2

streaming data out of play, is quite easy.
here's a quick example of how I intend to do it (please let me know if i'm doing it wrong):

def getRandomStream = Action { implicit req =>

  import scala.util.Random
  import scala.concurrent.{blocking, ExecutionContext}
  import ExecutionContext.Implicits.global

  def getSomeRandomFutures: List[Future[String]] = {
    for {
      i <- (1 to 10).toList
      r = Random.nextInt(30000)
    } yield Future {
      blocking {
        Thread.sleep(r)
      }
      s"after $r ms. index: $i.\n"
    }
  }

  val enumerator = Concurrent.unicast[Array[Byte]] {
    (channel: Concurrent.Channel[Array[Byte]]) => {
      getSomeRandomFutures.foreach {
        _.onComplete {
          case Success(x: String) => channel.push(x.getBytes("utf-8"))
          case Failure(t) => channel.push(t.getMessage)
        }
      }
      //following future will close the connection
      Future {
        blocking {
          Thread.sleep(30000)
        }
      }.onComplete {
        case Success(_) => channel.eofAndEnd()
        case Failure(t) => channel.end(t)
      }
    }
  }
  new Status(200).chunked(enumerator).as("text/plain;charset=UTF-8")
}

now, if you get served by this action, you'll get something like:

after 1757 ms. index: 10.
after 3772 ms. index: 3.
after 4282 ms. index: 6.
after 4788 ms. index: 8.
after 10842 ms. index: 7.
after 12225 ms. index: 4.
after 14085 ms. index: 9.
after 17110 ms. index: 1.
after 21213 ms. index: 2.
after 21516 ms. index: 5.

where every line is received after the random time has passed.
now, imagine I want to preserve this simple example when streaming data from the server to the client, but I also want to support full streaming of data from the client to the server.

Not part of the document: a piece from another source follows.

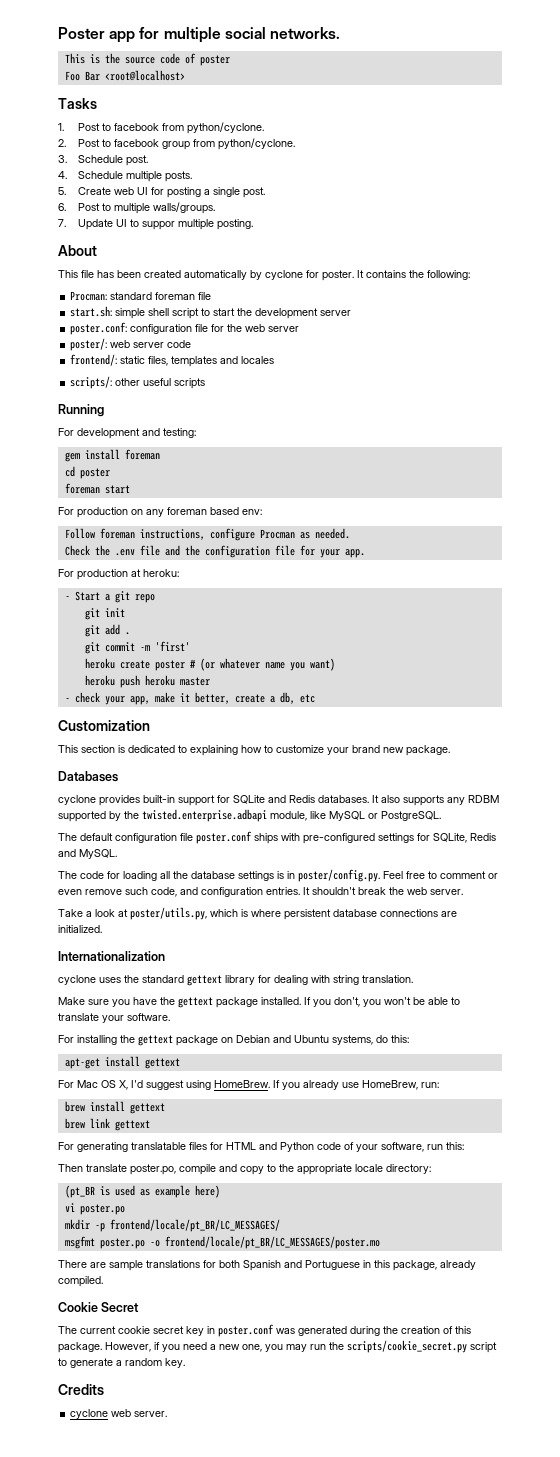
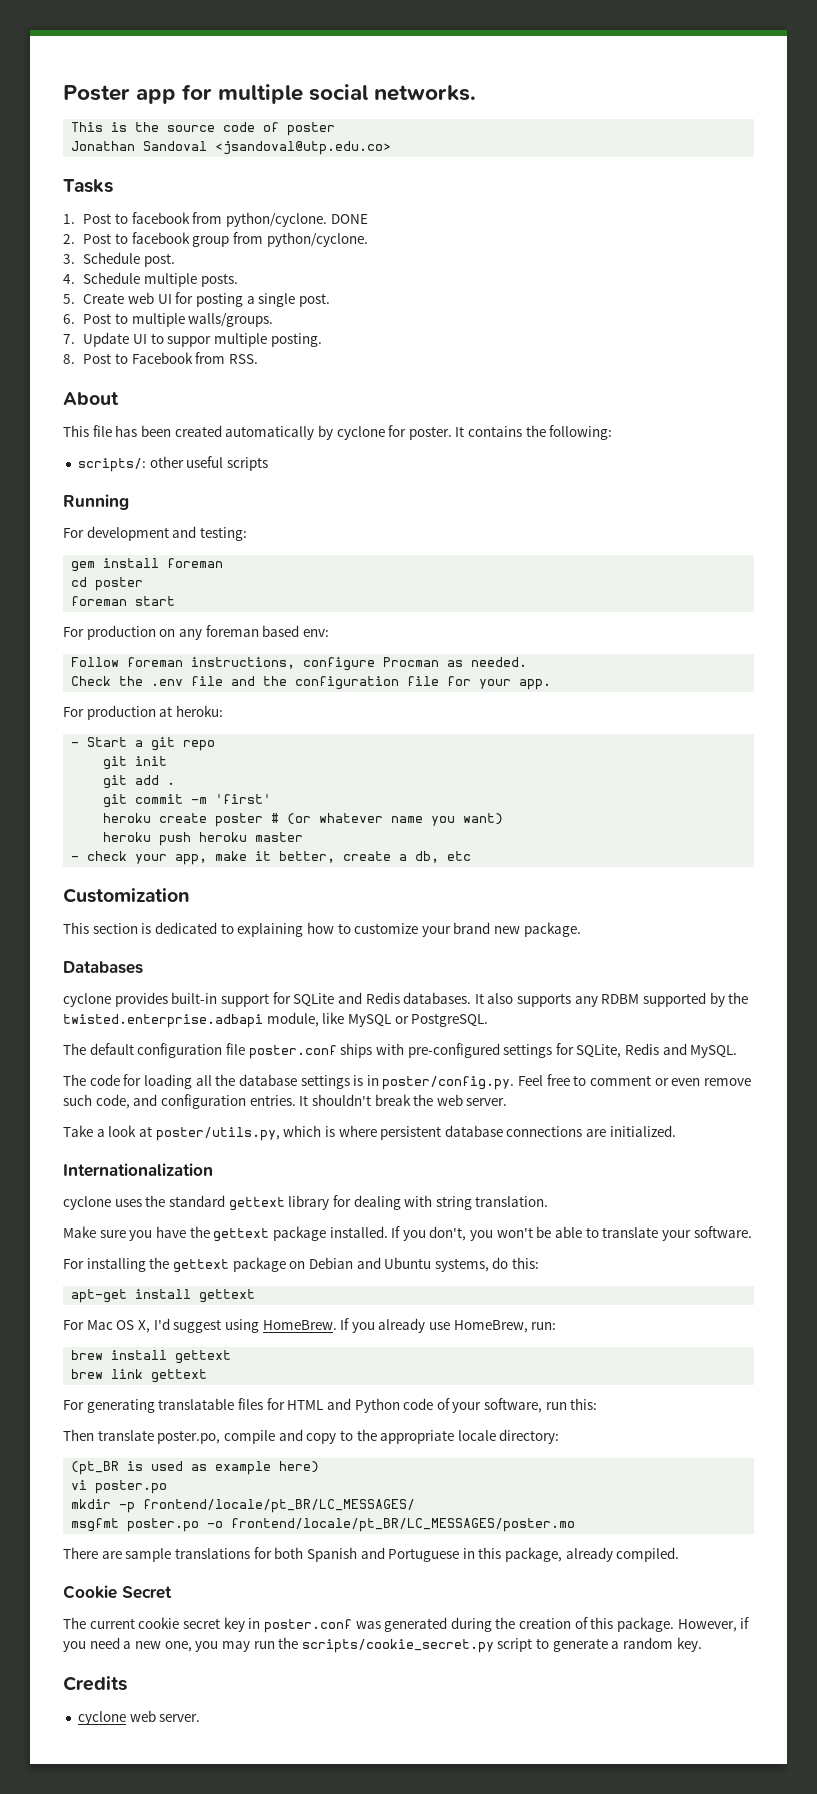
[64,70,185,81] Foo Bar <root@localhost> -> [71,141,392,155] Jonathan Sandoval <jsandoval@utp.edu.co>
(264, 128) none -> [330,214,368,224] DONE
(253, 224) none -> [63,352,258,364] // 8. Post to Facebook from RSS.
[70,291,212,301] [70,306,352,319] [70,322,300,335] [70,338,192,351] [70,354,275,367] // Procman: standard foreman file // start.sh: simple shell script to start the development server // poster.conf: configuration file for the web server // poster/: web server code // frontend/: static files, templates and locales -> (613, 432) none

So, lets say i'm implementing a new BodyParser that parses the input into a List[Future[String]]. this means, that now, my Action could look like something like this:

def getParsedStream = Action(myBodyParser) { implicit req =>

  val xs: List[Future[String]] = req.body

  val enumerator = Concurrent.unicast[Array[Byte]] {
    (channel: Concurrent.Channel[Array[Byte]]) => {
      xs.foreach {
        _.onComplete {
          case Success(x: String) => channel.push(x.getBytes("utf-8"))
          case Failure(t) => channel.push(t.getMessage)
        }
      }
      //again, following future will close the connection
      Future.sequence(xs).onComplete {
        case Success(_) => channel.eofAndEnd()
        case Failure(t) => channel.end(t)
      }
    }
  }
  new Status(200).chunked(enumerator).as("text/plain;charset=UTF-8")
}

but this is still not what I wanted to achieve. in this case, I’ll get the body from the request only after the request was finished, and all the data was uploaded to the server. but I want to start serving request as I go. a simple demonstration, would be to echo any received line back to the user, while keeping the connection alive.

so here's my current thoughts:
what if my BodyParser would return an Enumerator[String] instead of List[Future[String]]?
in this case, I could simply do the following:

def getParsedStream = Action(myBodyParser) { implicit req =>
  new Status(200).chunked(req.body).as("text/plain;charset=UTF-8")
}

so now, i'm facing the problem of how to implement such a BodyParser. being more precise as to what exactly I need, well:
I need to receive chunks of data to parse as a string, where every string ends in a newline \n (may contain multiple lines though...). every "chunk of lines" would be processed by some (irrelevant to this question) computation, which would yield a String, or better, a Future[String], since this computation may take some time. the resulted strings of this computation, should be sent to the user as they are ready, much like the random example above. and this should happen simultaneously while more data is being sent.

I have looked into several resources trying to achieve it, but was unsuccessful so far. e.g. scalaQuery play iteratees -> it seems like this guy is doing something similar to what I want to do, but I couldn't translate it into a usable example. (and the differences from play2.0 to play2.2 API doesn't help...)

So, to sum it up: Is this the right approach (considering I don't want to use WebSockets)? and if so, how do I implement such a BodyParser?

EDIT:

I have just stumble upon a note on the play documentation regarding this issue, saying:

Note: It is also possible to achieve the same kind of live communication the other way around by using an infinite HTTP request handled by a custom BodyParser that receives chunks of input data, but that is far more complicated.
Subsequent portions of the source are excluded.